* **TASK INSTRUCTIONS**:
Could you filter the material and copy every line where the word "project" occurs?

* **STUDY MATERIAL**:
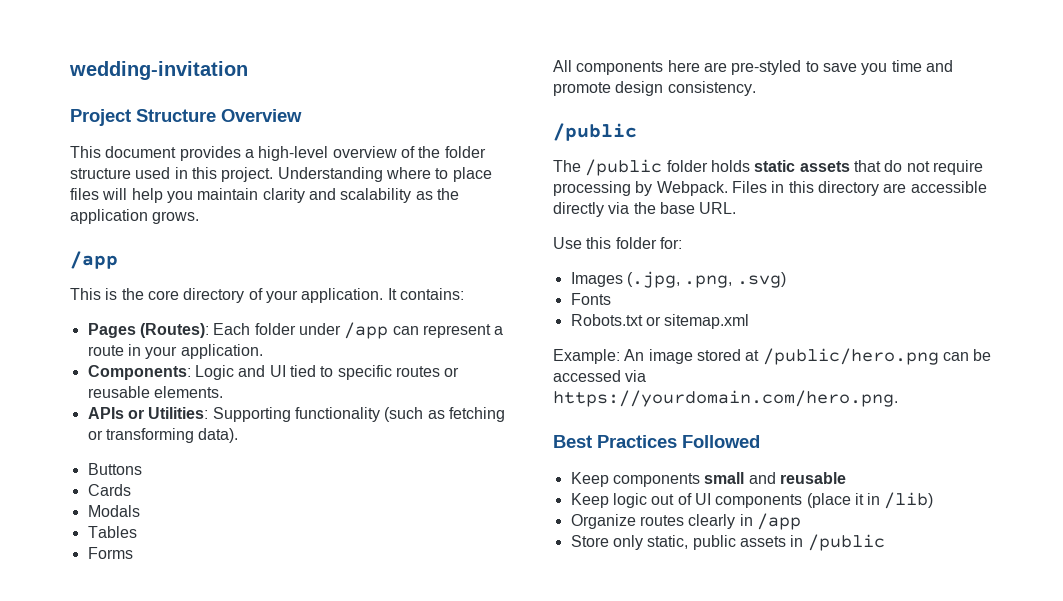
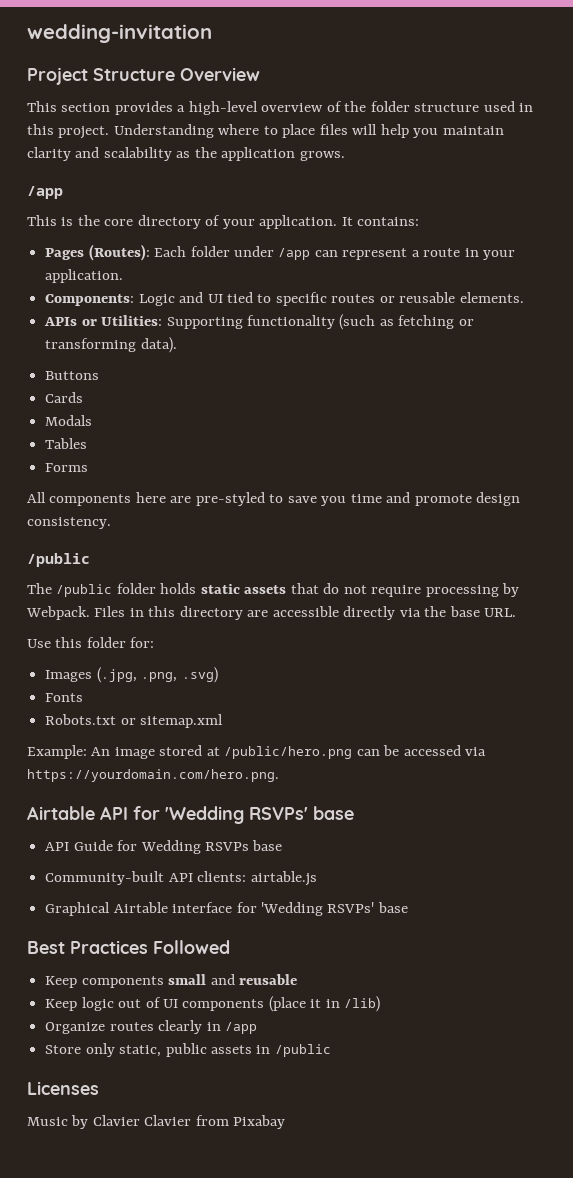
- This document provides a high-level overview of the folder structure used in this project.
+ This section provides a high-level overview of the folder structure used in this project.
+ Airtable API for 'Wedding RSVPs' base
+ API Guide for Wedding RSVPs base
+ Community-built API clients: airtable.js
+ Graphical Airtable interface for 'Wedding RSVPs' base
+ Licenses
+ Music by Clavier Clavier from Pixabay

* **SOLUTION**:
- This document provides a high-level overview of the folder structure used in this project.
+ This section provides a high-level overview of the folder structure used in this project.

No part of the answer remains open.